[WORK INSTRUCTIONS]
Give back the lines below exactly, but do not include any pictures.
DATA UNDER STUDY Start Marker
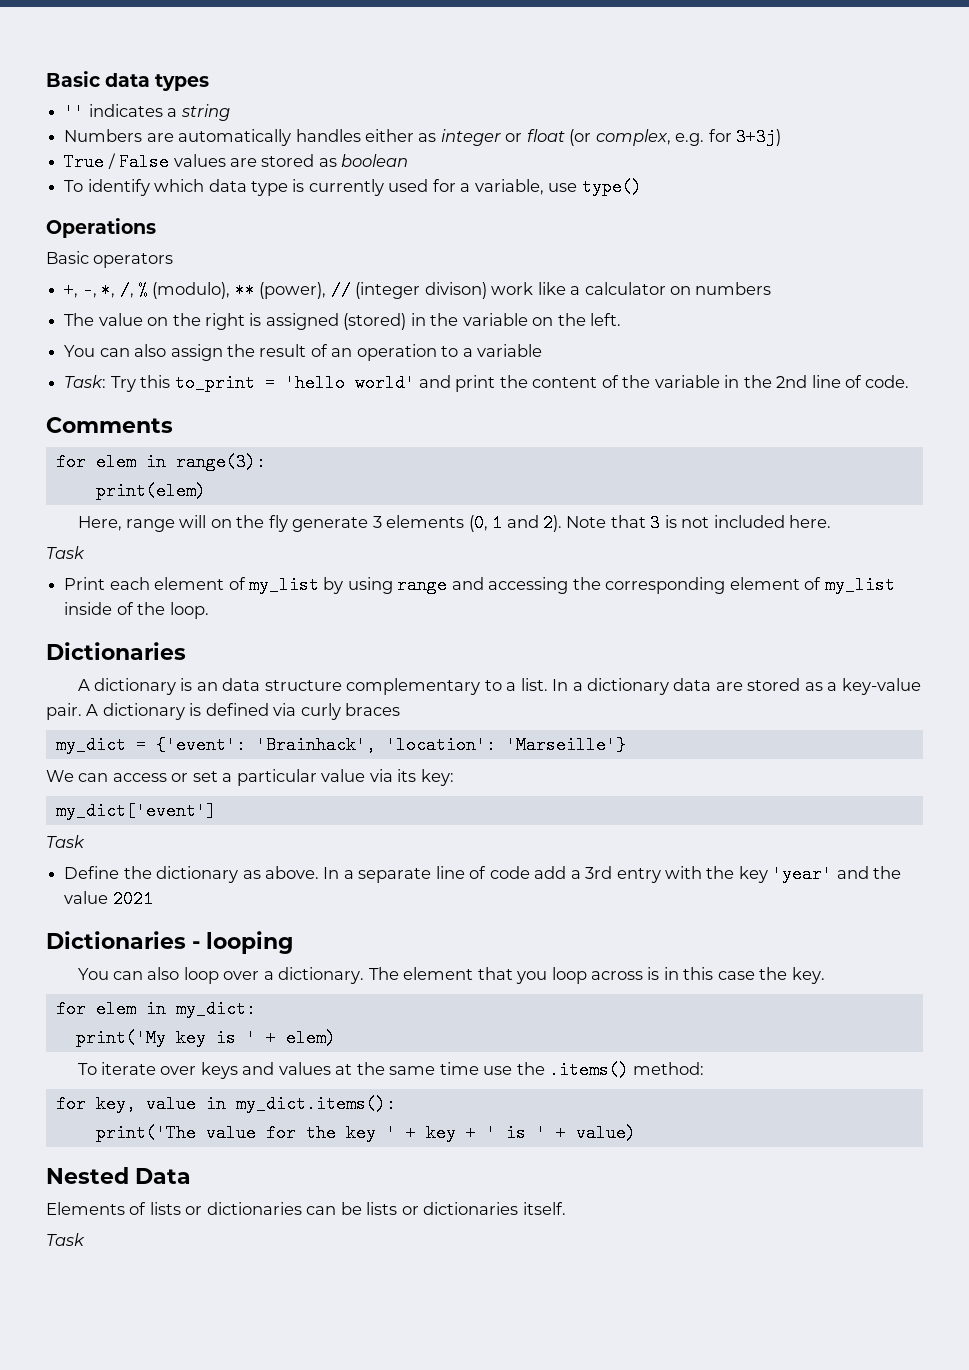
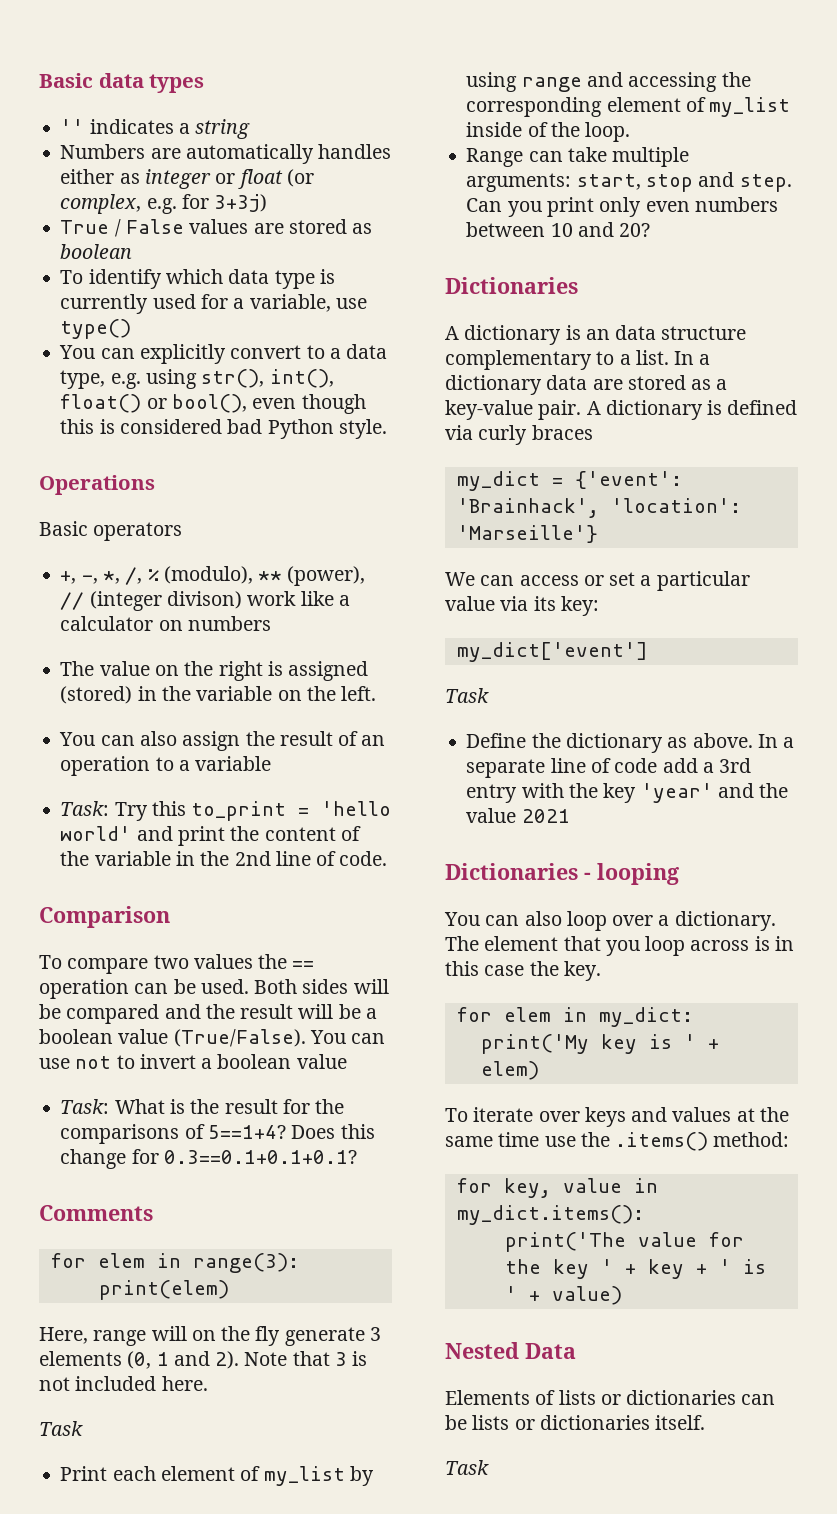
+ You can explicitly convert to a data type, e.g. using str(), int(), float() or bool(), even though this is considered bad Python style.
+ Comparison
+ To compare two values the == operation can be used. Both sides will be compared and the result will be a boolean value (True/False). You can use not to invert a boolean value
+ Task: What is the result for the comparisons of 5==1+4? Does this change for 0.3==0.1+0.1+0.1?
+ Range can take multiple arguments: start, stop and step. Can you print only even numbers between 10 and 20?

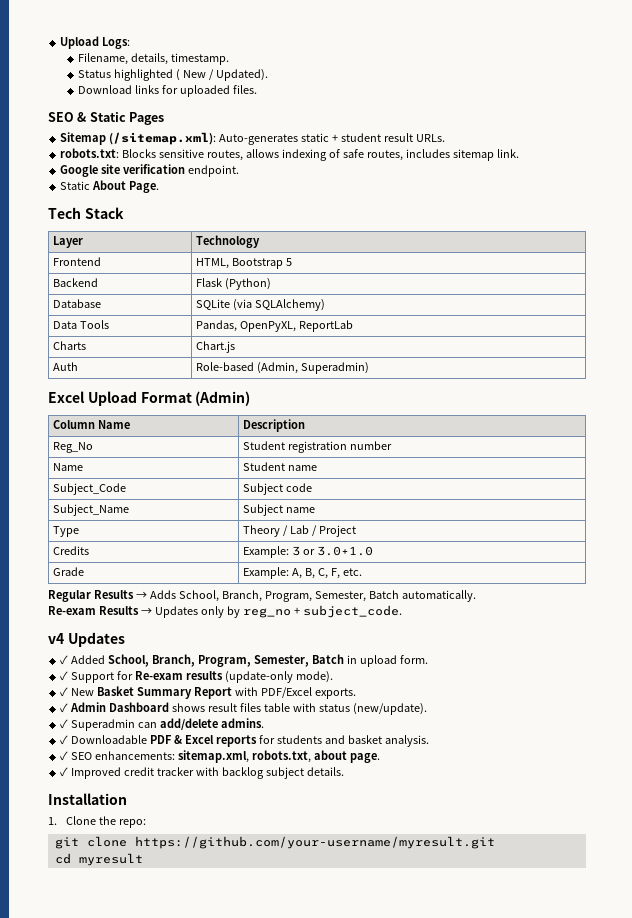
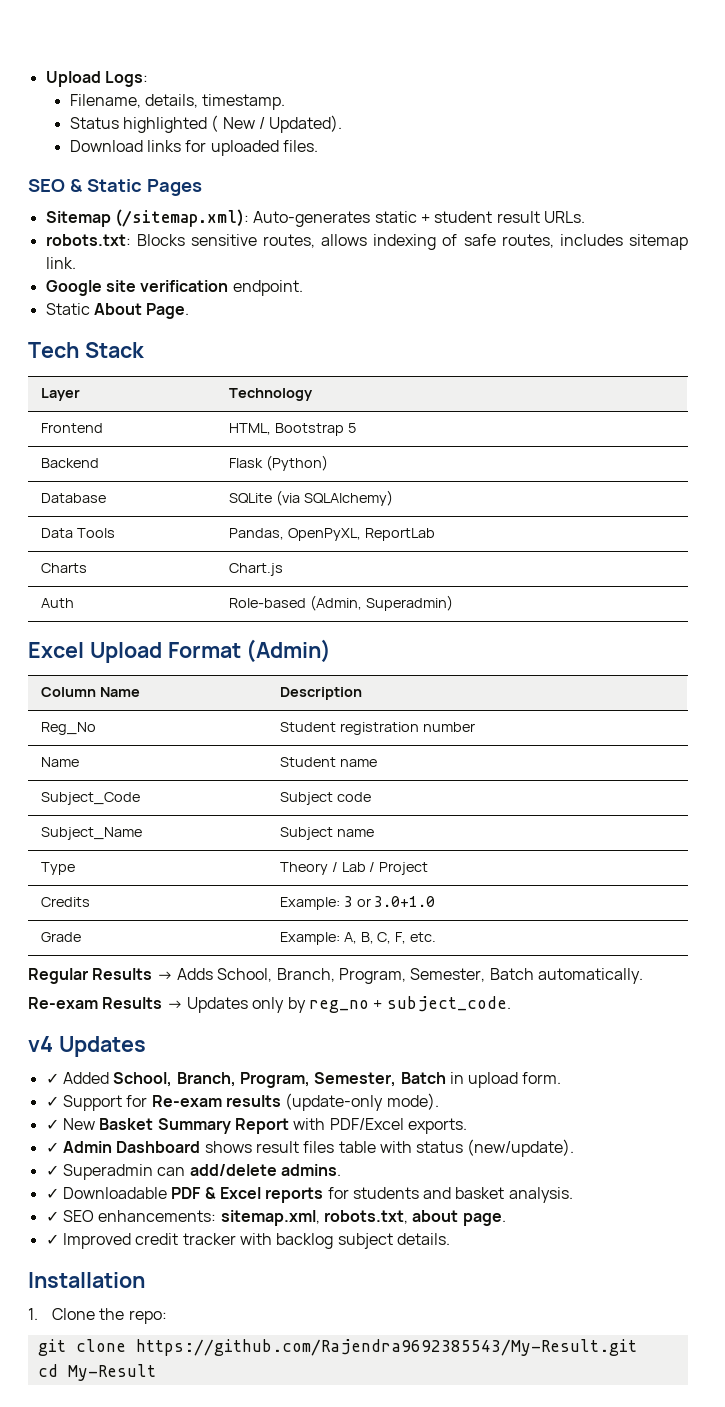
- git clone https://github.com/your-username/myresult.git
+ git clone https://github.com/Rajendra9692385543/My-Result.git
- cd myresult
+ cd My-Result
DATA UNDER STUDY End Marker
[ANSWER FOR THE TASK]
+ You can explicitly convert to a data type, e.g. using str(), int(), float() or bool(), even though this is considered bad Python style.
+ Comparison
+ To compare two values the == operation can be used. Both sides will be compared and the result will be a boolean value (True/False). You can use not to invert a boolean value
+ Task: What is the result for the comparisons of 5==1+4? Does this change for 0.3==0.1+0.1+0.1?
+ Range can take multiple arguments: start, stop and step. Can you print only even numbers between 10 and 20?

- git clone https://github.com/your-username/myresult.git
+ git clone https://github.com/Rajendra9692385543/My-Result.git
- cd myresult
+ cd My-Result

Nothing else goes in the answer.